I am trying to learn better data modelling with Scylla and wanted to understand what would be the optimal setup for a time-series use-case..As an example, let’s say I have data coming in from multiple sensors (each sensor has a unique ID) for a few hours everyday (at 20k rps).. I need to store the sensor data itself in a table and also store 10s, 1min, 10min, 1hour, 1d, 1w, 1month, 1year aggregates, (first, last, min, max, avg) – which the ingestor will compute and INSERT.

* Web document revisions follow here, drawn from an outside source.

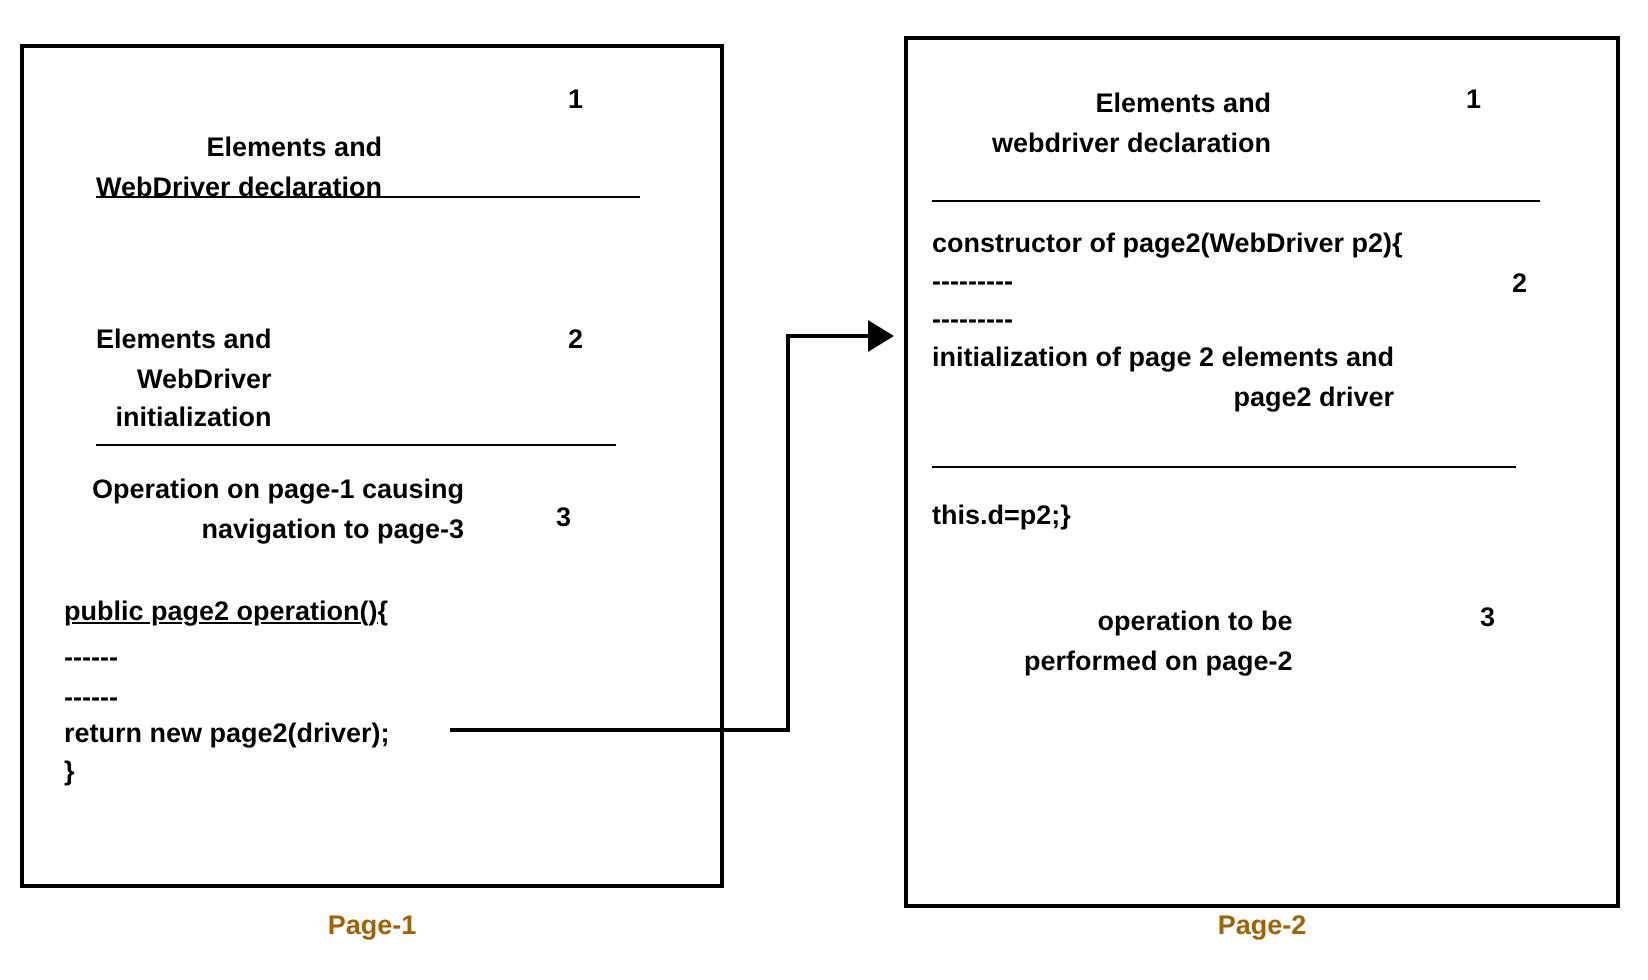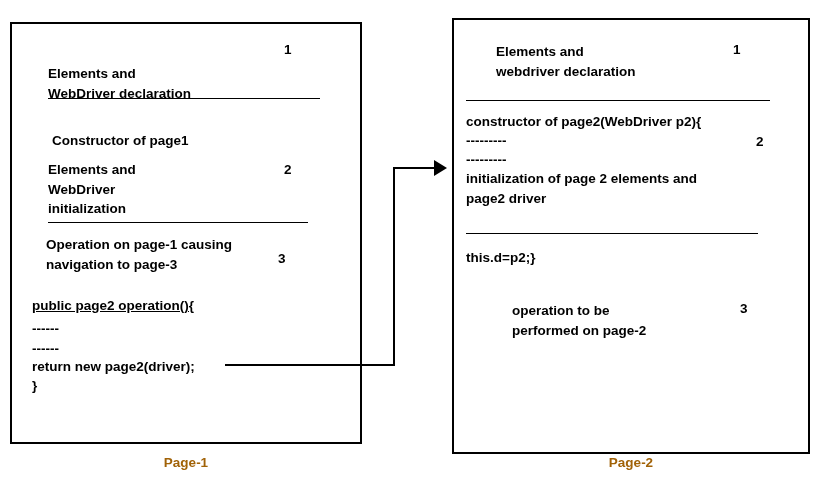--- a/index.html
+++ b/index.html
@@ -40,6 +40,7 @@
     color: #000000;
     line-height: 1.45;
     white-space: pre;
+    text-align: right;
   }
   .num {
     position: absolute;

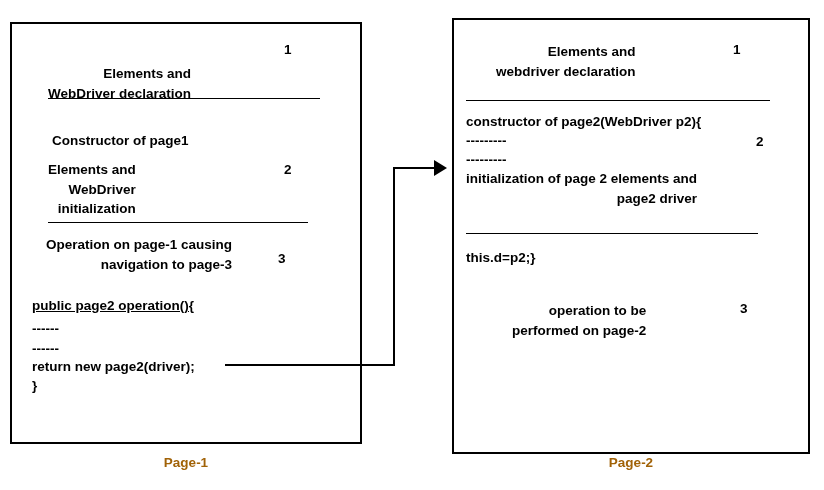--- a/index.html
+++ b/index.html
@@ -86,7 +86,6 @@
   <div class="num" style="left:284px; top:42px;">1</div>
   <div class="rule" style="left:48px; top:98px; width:272px;"></div>
 
-  <div class="txt" style="left:52px; top:131px;">Constructor of page1</div>
 
   <div class="txt" style="left:48px; top:160px;">Elements and
 WebDriver

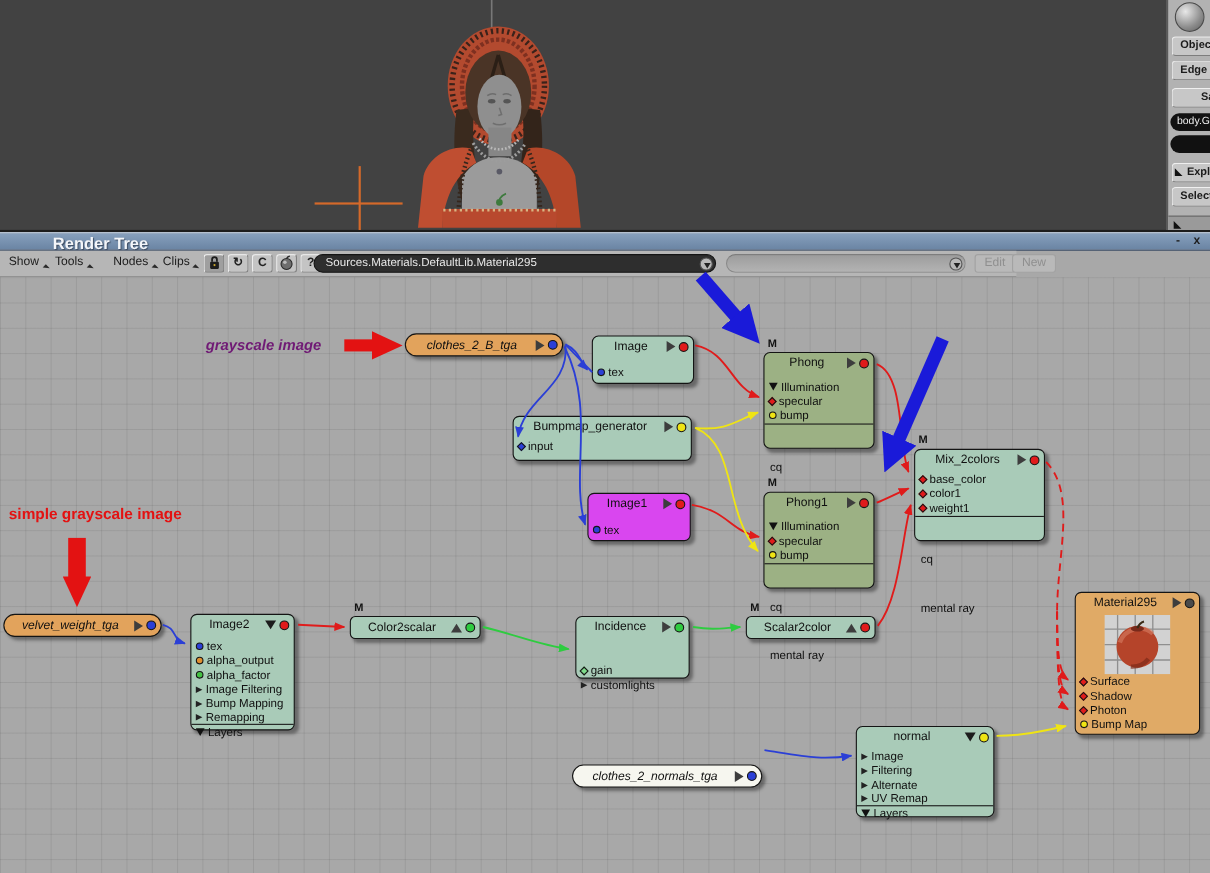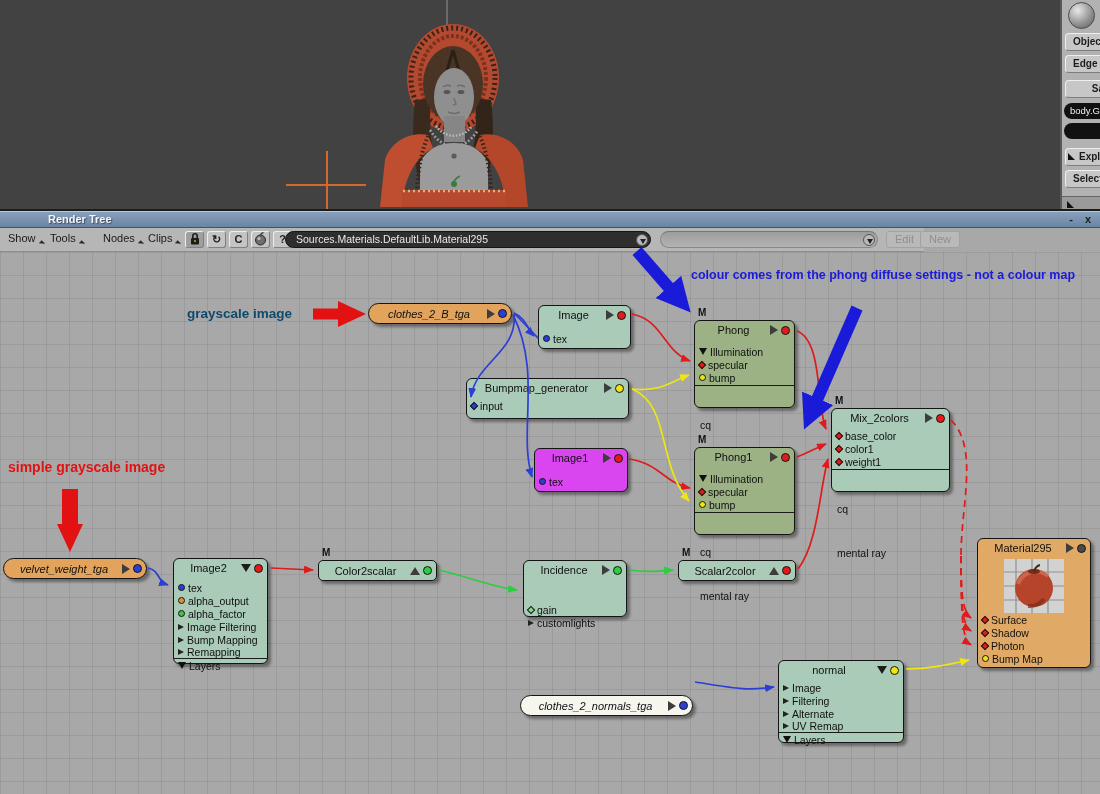--- a/index.html
+++ b/index.html
@@ -37,7 +37,7 @@
   #rt-titlebar { position:absolute; left:0; top:211px; width:1100px; height:17px;
     background:linear-gradient(#87a0bd,#6a84a3); border-top:1px solid #b9c6d6;
     border-bottom:1px solid #42536a; color:#fff; }
-  #rt-title { position:absolute; left:8px; top:1px; font-size:11px; font-weight:bold;
+  #rt-title { position:absolute; left:8px; top:1px; font-size:15px; font-weight:bold;
     color:#f4f6f9; text-shadow:1px 1px 1px #3c4b60;padding-left:40px; }
   .winbtn { position:absolute; top:1px; width:14px; height:13px; font-size:11px; font-weight:bold;
     color:#1d1d1d; text-align:center; line-height:12px; }

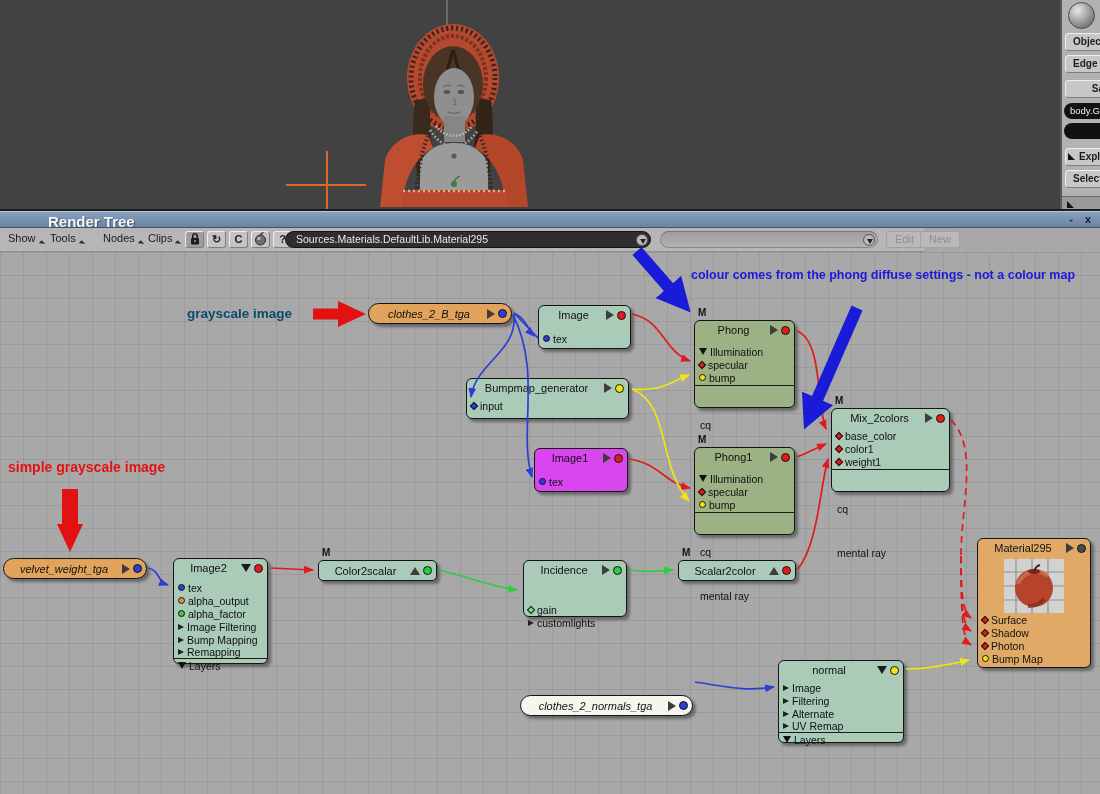--- a/index.html
+++ b/index.html
@@ -511,7 +511,6 @@
 
   <div class="ann" id="ann-gray" style="color: #0c4a6e;">grayscale image</div>
   <div class="ann" id="ann-simple" style="color: rgb(227, 18, 18);">simple grayscale image</div>
-  <div class="ann" id="ann-blue" style="color: rgb(26, 26, 217);">colour comes from the phong diffuse settings - not a colour map</div>
 </div>
 
 </body></html>

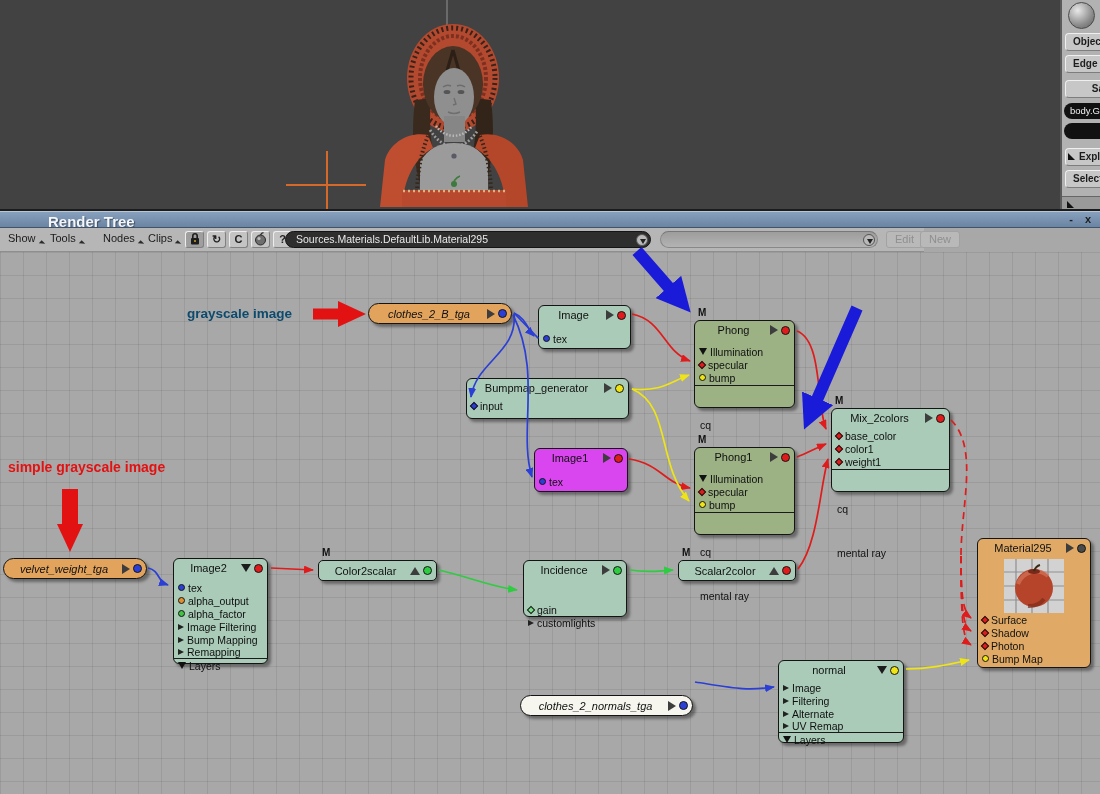--- a/index.html
+++ b/index.html
@@ -509,7 +509,7 @@
     <line x1="70" y1="489" x2="70" y2="527" stroke="#e31212" stroke-width="16" marker-end="url(#rh)"></line>
   </svg>
 
-  <div class="ann" id="ann-gray" style="color: #0c4a6e;">grayscale image</div>
+  <div class="ann" id="ann-gray" style="color: #701a75; font-style: italic;">grayscale image</div>
   <div class="ann" id="ann-simple" style="color: rgb(227, 18, 18);">simple grayscale image</div>
 </div>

For the raw sensor data, I think a good setup would be to have sensor_raw table with PRIMARY KEY ((sensor_id, date), timestamp) (order by desc) ?
For the aggregates,
i could have a single aggregates table with PRIMARY KEY ((sensor_id, period), timestamp) (order by desc).. but i believe this would be bad since the partition will keep growing forever.
I could have a single aggregates table with PRIMARY KEY ((sensor_id, period, date), timestamp) … this is probably better from a partition size perspective. but for higher periods like 1d, 1w, 1month, etc, client side logic would be very messy and i would have to force a single compaction strategy for all partitions..

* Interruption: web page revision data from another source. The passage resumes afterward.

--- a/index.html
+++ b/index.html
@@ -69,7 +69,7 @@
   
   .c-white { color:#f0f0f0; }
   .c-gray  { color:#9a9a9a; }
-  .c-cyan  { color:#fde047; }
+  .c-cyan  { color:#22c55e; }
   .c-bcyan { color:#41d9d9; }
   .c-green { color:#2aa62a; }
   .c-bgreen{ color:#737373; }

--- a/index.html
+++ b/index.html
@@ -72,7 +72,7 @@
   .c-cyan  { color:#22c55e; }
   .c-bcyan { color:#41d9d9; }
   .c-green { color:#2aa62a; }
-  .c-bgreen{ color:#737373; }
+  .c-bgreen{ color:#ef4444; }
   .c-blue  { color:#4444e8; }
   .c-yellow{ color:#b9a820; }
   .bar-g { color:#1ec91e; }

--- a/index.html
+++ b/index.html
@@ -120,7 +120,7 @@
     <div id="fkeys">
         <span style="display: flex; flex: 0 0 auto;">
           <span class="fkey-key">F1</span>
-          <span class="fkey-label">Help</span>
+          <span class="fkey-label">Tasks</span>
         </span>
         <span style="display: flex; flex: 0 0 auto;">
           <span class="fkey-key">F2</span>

Other option is to have multiple aggregates table like aggregates_<period> with PRIMARY KEY ((sensor_id, bucket), timestamp) structure where the bucket for lower timeframes is yyyy-mm-dd, and for higher timeframes like 1d, 1w is yyyy-mm etc.. This way, for lower timeframes, the compaction can be time-tiered. and for higher timeframes it can be size-tiered etc..
What is the best practice here?
P.S.: This is a repost from Slack (general channel)
For optimal time-series data modeling in Scylla handling sensor data at high write rates with multiple aggregation levels, best practices include:
For raw sensor data:
Use a table like sensor_raw with primary key PRIMARY KEY ((sensor_id, date), timestamp) ordered descending by timestamp. This partitions data by sensor and date, avoiding excessively large partitions.
For aggregate data:
Avoid a single aggregates table partitioned only by (sensor_id, period) because partitions grow indefinitely.
Using (sensor_id, period, date) as partition key is better for partition size management but complicates client logic and forces uniform compaction strategy.
A recommended approach is to create multiple aggregate tables for different periods, e.g., aggregates_10s, aggregates_1min, aggregates_1d, each with a primary key like PRIMARY KEY ((sensor_id, bucket), timestamp).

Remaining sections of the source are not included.